А я такая, мальчишкам не поддавалась. Они и не обижали, за своего парня считали. Если кто посторонний начинал приставать-лапать, строго останавливали: не надо, это друг, друг это. В деревне я ругаться научилась у пастухов. Знаешь, как они коров матерят… Душу, говорят, отводим. Вот, едрена вошь, ну-ка, вы, всем строиться на подоконниках с матрацами!
В общем-то мне лучше с животными. Собачка да лошадка не обидят, не то что люди. Они не говорят, не оскорбляют, не дерутся, а только любить могут.
Теперь уже нет бабушки. Она меня во сне к себе звала. Я не пошла, но мне не страшно умереть. Там ждет бабушка, братишка Толянка ждет. Нет, мне совсем не страшно.
Замужем
Он, Сережка, ходил за мной с шестого класса. Был хулиганистый, имел приводы в милицию. Ему точно светила тюрьма. Мудрая мама моя сказала: «Аленька, цветочек, в любви я советов давать не могу. Хочешь ждать, носить передачи, ходить в синяках — воля твоя, выходи. Если нет, то думай сама». Я думала месяц и отказала. Плакала долго, но решения не изменила. А он действительно попал туда, куда говорила мама.
Замуж я вышла по глупости.

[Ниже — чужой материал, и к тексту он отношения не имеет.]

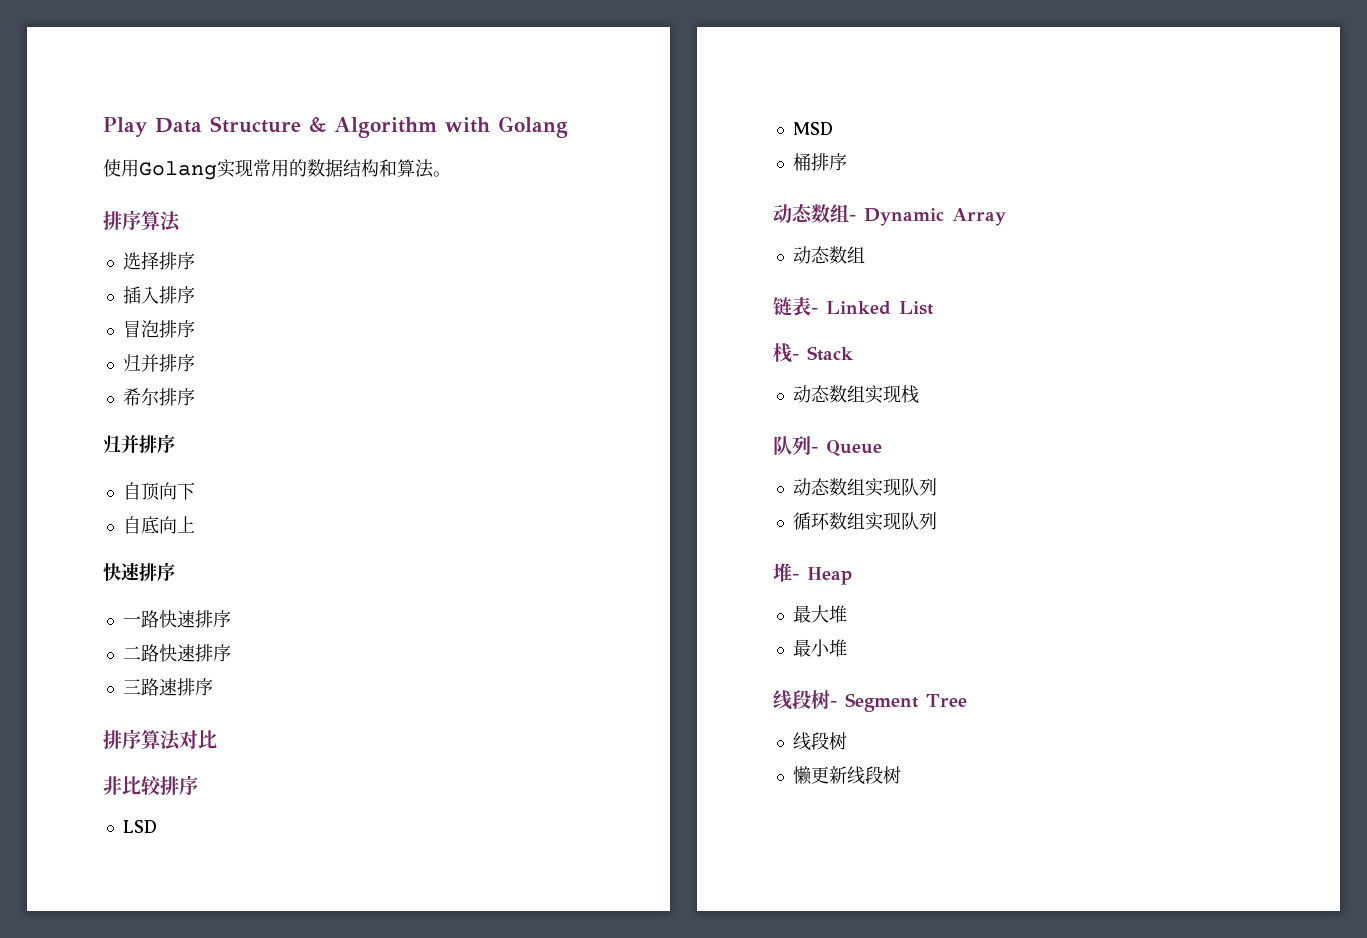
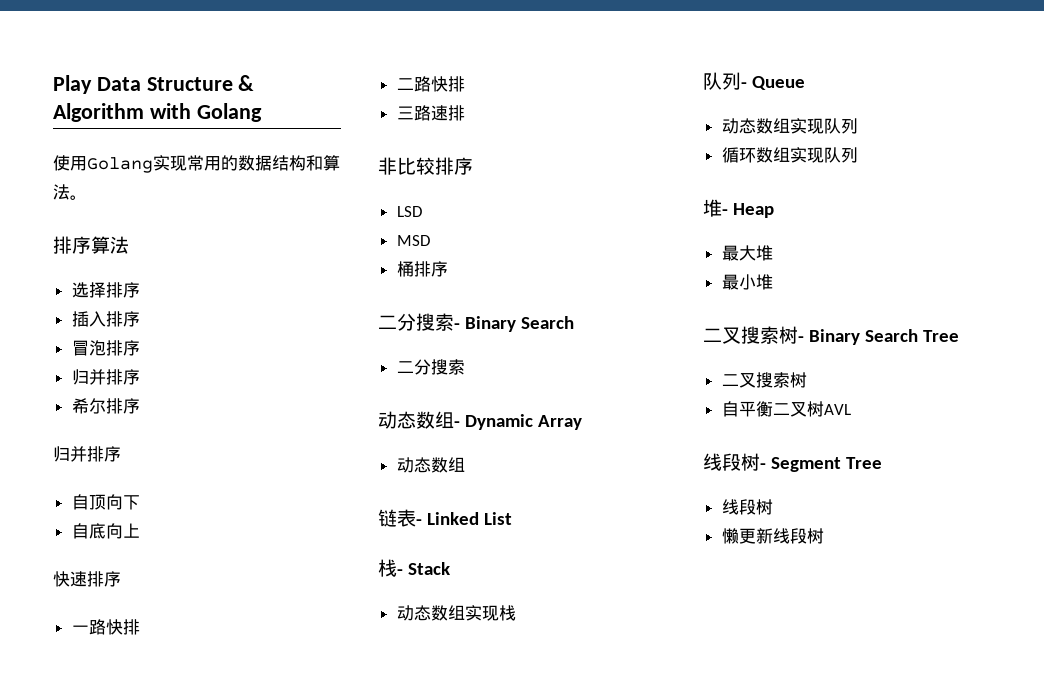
[176,610,231,628] 速排序 -> [122,619,140,635] 排
[176,644,231,662] 速排序 -> [447,76,465,92] 排
[194,678,213,696] [103,729,217,751] 序 // 排序算法对比 -> (465, 113) none
(847, 162) none -> [378,313,574,332] [396,359,465,375] // 二分搜索- Binary Search // 二分搜索
(847, 648) none -> [703,326,959,345] [721,372,807,388] [721,401,851,417] // 二叉搜索树- Binary Search Tree // 二叉搜索树 // 自平衡二叉树AVL

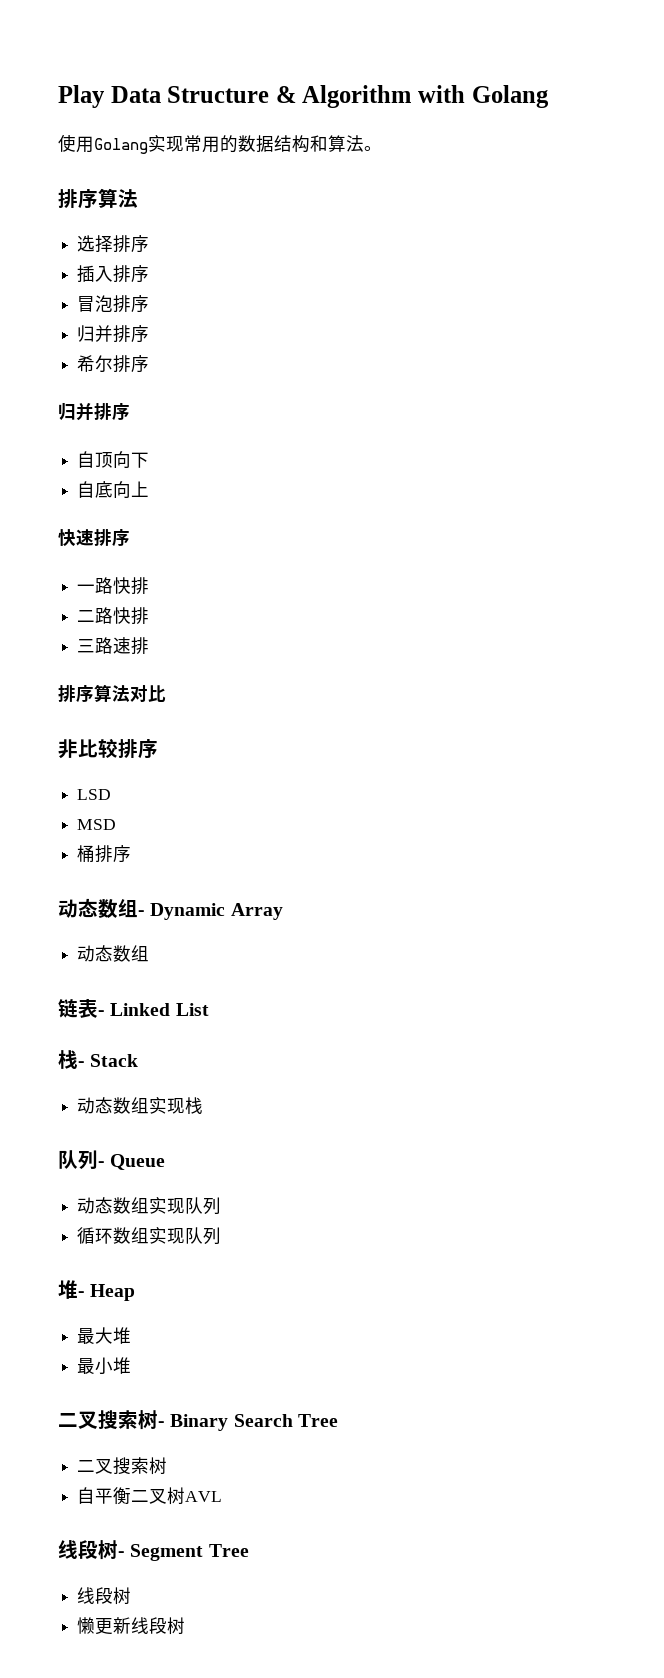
(465, 113) none -> [58,684,166,702] // 排序算法对比
[378,313,574,332] [396,359,465,375] // 二分搜索- Binary Search // 二分搜索 -> (132, 854) none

Было начало июля, отчаянно цвел шиповник, у меня плыла голова. От лета, от солнца, от молодости. «Аля, аленький цветочек», — шептал он. Я ахнула, ведь так меня называли только мама и бабушка. Даже не поняла, как это случилось, испытала только боль, а потом страшное опустошение и злость за свою слабость. В восемнадцать забеременела.

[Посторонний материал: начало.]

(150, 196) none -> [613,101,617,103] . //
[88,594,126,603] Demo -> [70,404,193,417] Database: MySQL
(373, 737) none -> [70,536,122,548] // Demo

Что мне было делать? Дура, говорили подружки, иди на аборт. Маме ничего не сказала. Лишь потом, когда уже срок прошел, обманула ее, что полюбила Шурика, хожу беременная, надо выходить замуж. Кабы полюбила… Но чтоб с ребенком расстаться — нет, я не изверг убивать человечка, свою кровь.

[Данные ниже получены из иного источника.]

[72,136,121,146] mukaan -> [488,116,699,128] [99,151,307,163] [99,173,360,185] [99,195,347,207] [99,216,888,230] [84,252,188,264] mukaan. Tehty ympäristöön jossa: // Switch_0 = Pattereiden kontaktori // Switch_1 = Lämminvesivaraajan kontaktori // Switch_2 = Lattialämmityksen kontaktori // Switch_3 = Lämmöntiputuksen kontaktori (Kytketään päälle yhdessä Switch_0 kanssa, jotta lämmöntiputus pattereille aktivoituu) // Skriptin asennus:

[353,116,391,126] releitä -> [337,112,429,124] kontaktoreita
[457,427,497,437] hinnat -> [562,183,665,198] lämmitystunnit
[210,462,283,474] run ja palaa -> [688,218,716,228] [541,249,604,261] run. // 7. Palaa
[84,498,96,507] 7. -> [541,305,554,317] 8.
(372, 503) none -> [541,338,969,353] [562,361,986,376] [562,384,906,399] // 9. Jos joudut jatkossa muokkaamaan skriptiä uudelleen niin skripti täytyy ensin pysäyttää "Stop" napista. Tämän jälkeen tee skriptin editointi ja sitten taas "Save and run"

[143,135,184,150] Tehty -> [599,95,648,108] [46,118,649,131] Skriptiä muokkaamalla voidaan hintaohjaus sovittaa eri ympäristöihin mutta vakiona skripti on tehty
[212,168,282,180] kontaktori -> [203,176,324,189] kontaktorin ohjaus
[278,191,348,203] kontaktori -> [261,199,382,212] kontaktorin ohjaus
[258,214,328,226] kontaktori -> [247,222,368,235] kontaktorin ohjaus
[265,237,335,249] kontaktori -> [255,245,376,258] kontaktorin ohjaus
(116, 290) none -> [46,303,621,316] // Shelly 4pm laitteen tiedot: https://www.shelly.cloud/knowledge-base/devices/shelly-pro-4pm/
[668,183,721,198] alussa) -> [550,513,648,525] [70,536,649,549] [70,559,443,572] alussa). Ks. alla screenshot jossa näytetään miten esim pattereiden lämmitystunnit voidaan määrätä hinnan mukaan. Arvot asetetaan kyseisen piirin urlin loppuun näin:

Видит Бог, хотя и не верю я, старалась быть хорошей женой. В ночь-полночь его встречала, а Шурик часто приходил пьяный. Совсем, в дрезину. Пьяный-пьяный, а спать не давал. Лез целую ночь, мучил. «Господи, — лежу как деревянная, — когда же это кончится…» Когда отталкивала, он орал: «Сука подзаборная, гуляешь, мужу родному не даешь».
Возьму Петю и на кухню. Сижу, баюкаю, плачу. А то среди ночи встану и крестиком вышиваю. А он храпит, под себя, извините, фурит. Я его обоссанные штаны стираю, чтобы чистенький пошел на работу. Глажу, сушу. А он: сука да сука, сучит и сучит.
— Твой опять в подъезде валяется, замерзнет, — сообщают соседи. Бледнею и краснею. Этакого здорового жеребца на этаж поднимаю. Да провались такая жизнь. Не жизнь это, разводиться надо. Но боялась людского шушуканья. Только через шесть лет решилась. Столько лет зря пропало.